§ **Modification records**
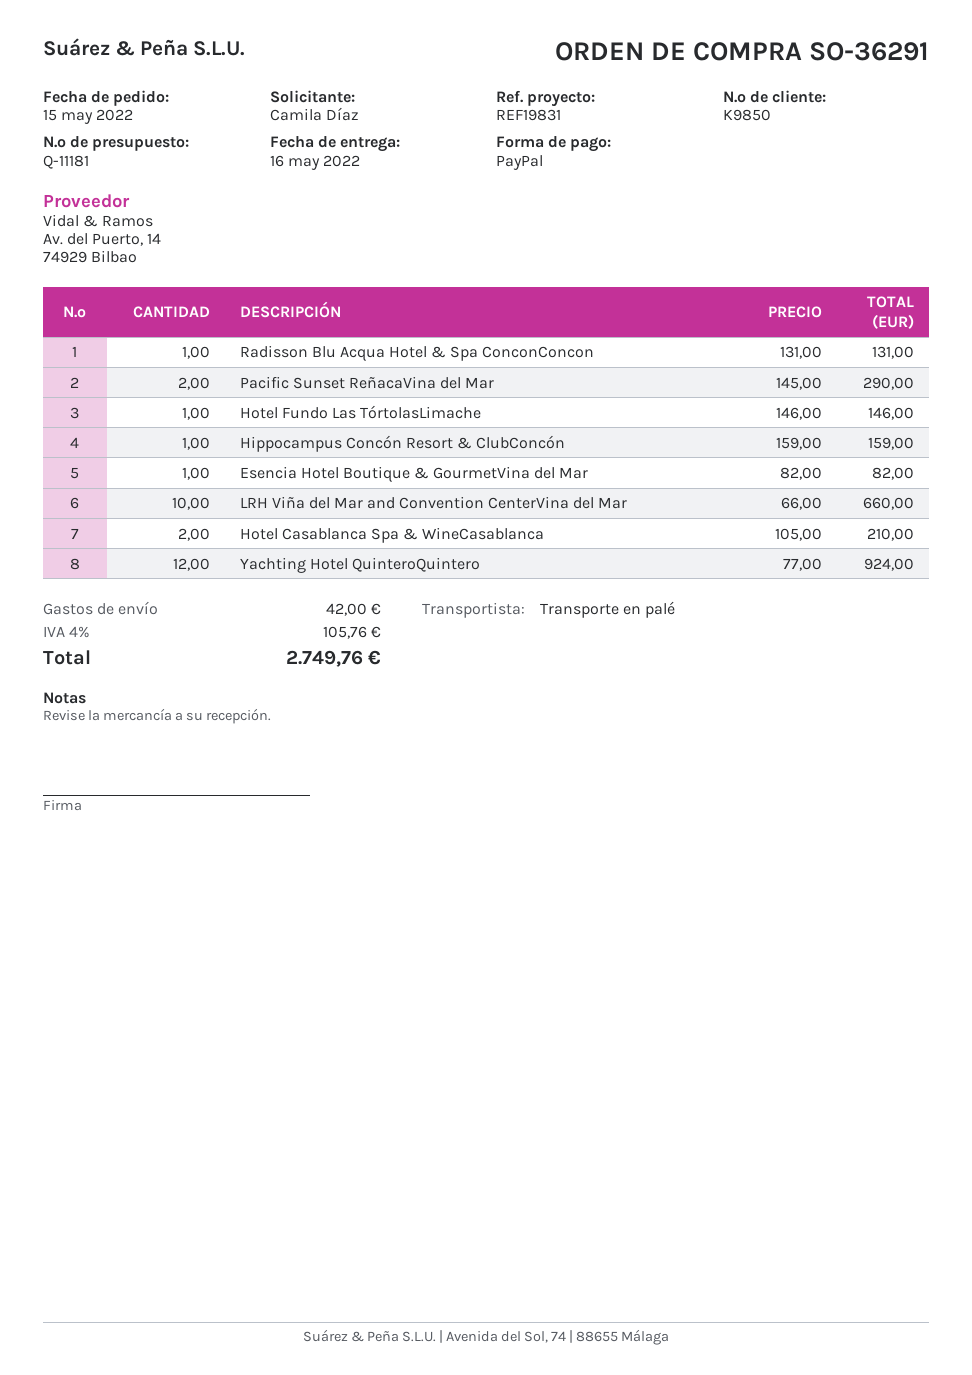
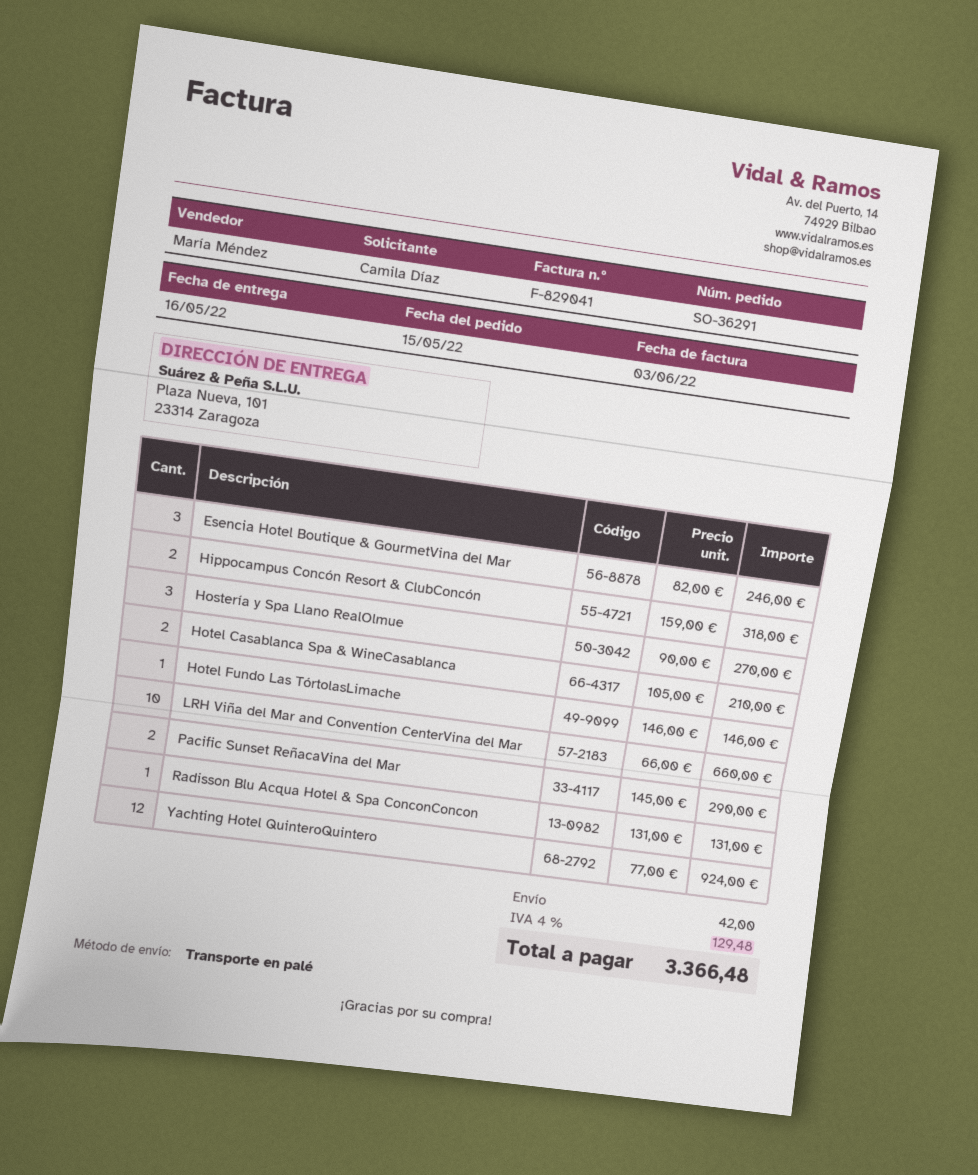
Hippocampus Concón Resort & ClubConcón: 1 x 159.00 = 159.00 -> 2 x 159.00 = 318.00
Esencia Hotel Boutique & GourmetVina del Mar: 1 x 82.00 = 82.00 -> 3 x 82.00 = 246.00
Hostería y Spa Llano RealOlmue: none -> 3 x 90.00 = 270.00
tax: 4% = 105.76 -> 4% = 129.48
total: 2749.76 -> 3366.48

§ **Task objective**
I'd like every record above written out again exactly, without the pictures.

§ **Problem solution**
Hippocampus Concón Resort & ClubConcón: 1 x 159.00 = 159.00 -> 2 x 159.00 = 318.00
Esencia Hotel Boutique & GourmetVina del Mar: 1 x 82.00 = 82.00 -> 3 x 82.00 = 246.00
Hostería y Spa Llano RealOlmue: none -> 3 x 90.00 = 270.00
tax: 4% = 105.76 -> 4% = 129.48
total: 2749.76 -> 3366.48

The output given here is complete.